Input data:
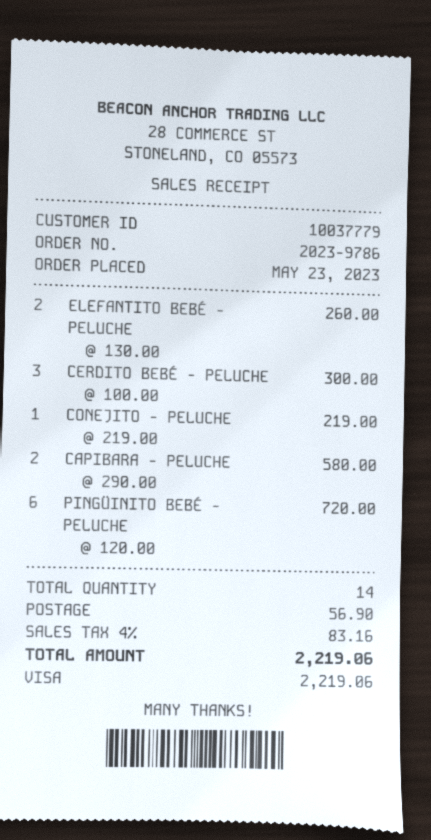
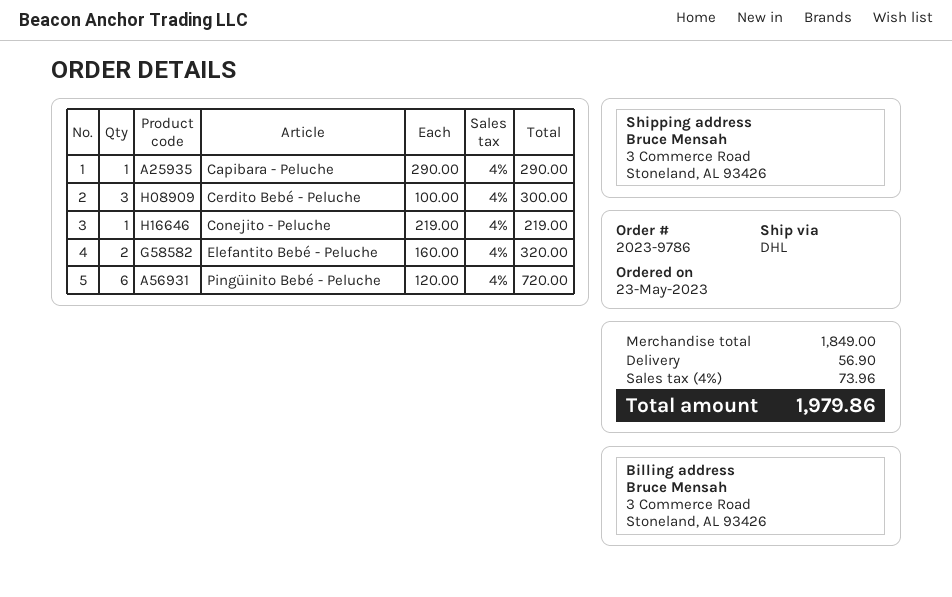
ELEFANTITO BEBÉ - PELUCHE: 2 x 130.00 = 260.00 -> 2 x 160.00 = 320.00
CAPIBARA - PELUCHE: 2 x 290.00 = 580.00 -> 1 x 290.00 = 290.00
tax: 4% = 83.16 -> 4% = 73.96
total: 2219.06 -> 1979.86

--

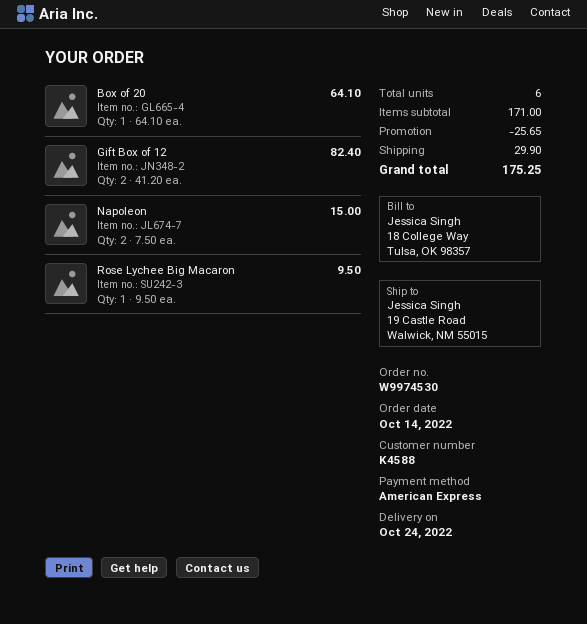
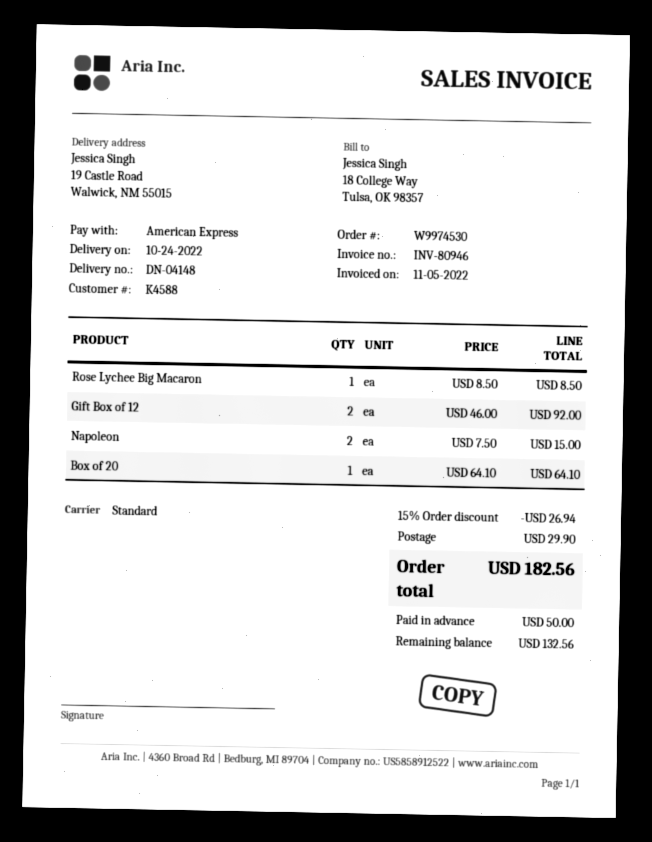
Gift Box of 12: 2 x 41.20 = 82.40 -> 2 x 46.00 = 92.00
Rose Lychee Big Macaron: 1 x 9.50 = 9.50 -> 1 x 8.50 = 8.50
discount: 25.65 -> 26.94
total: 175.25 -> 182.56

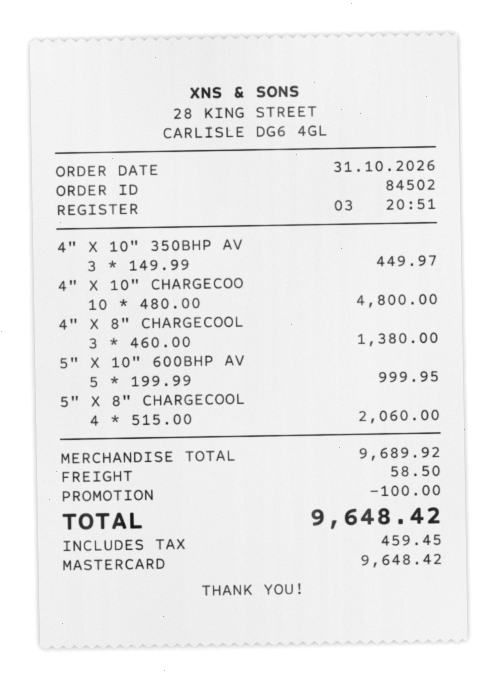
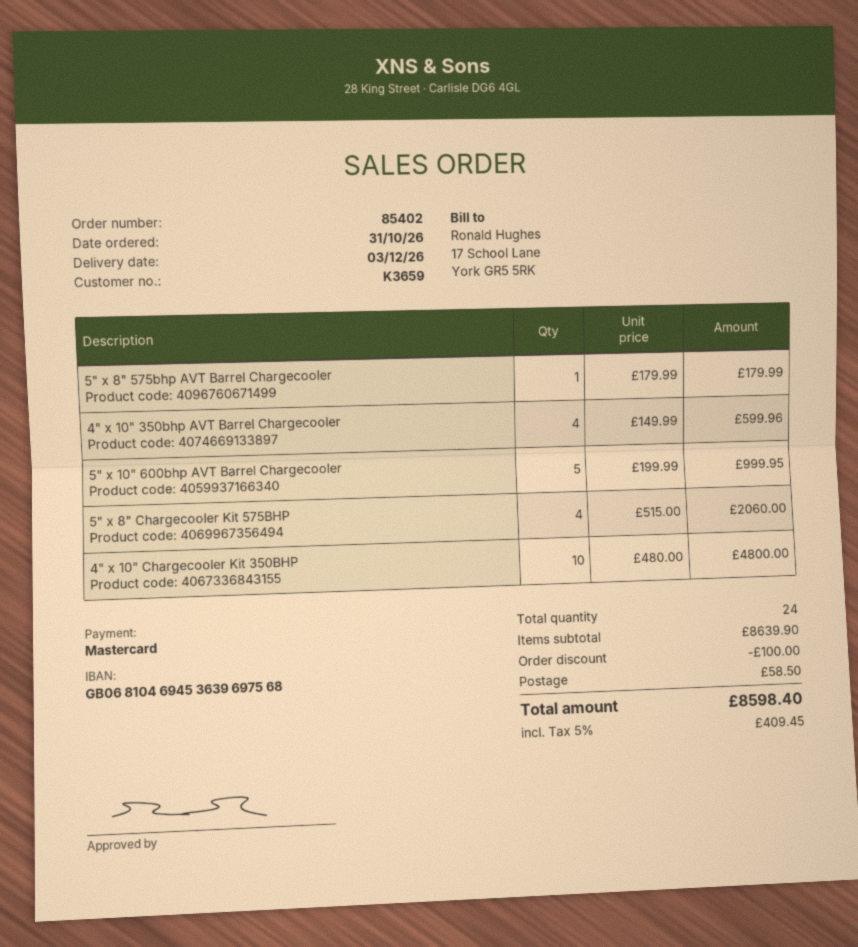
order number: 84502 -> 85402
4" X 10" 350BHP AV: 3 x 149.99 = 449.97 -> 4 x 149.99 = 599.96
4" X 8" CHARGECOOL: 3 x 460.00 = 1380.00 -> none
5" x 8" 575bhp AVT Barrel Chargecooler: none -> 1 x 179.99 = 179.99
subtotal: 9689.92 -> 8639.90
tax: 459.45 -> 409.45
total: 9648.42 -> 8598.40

What to work on: Copy out the lines above exactly, beginning at the one that contains "order number: 84502 -> 85402" and ending at the one that contains "total: 9648.42 -> 8598.40".

Answer for this exercise:
order number: 84502 -> 85402
4" X 10" 350BHP AV: 3 x 149.99 = 449.97 -> 4 x 149.99 = 599.96
4" X 8" CHARGECOOL: 3 x 460.00 = 1380.00 -> none
5" x 8" 575bhp AVT Barrel Chargecooler: none -> 1 x 179.99 = 179.99
subtotal: 9689.92 -> 8639.90
tax: 459.45 -> 409.45
total: 9648.42 -> 8598.40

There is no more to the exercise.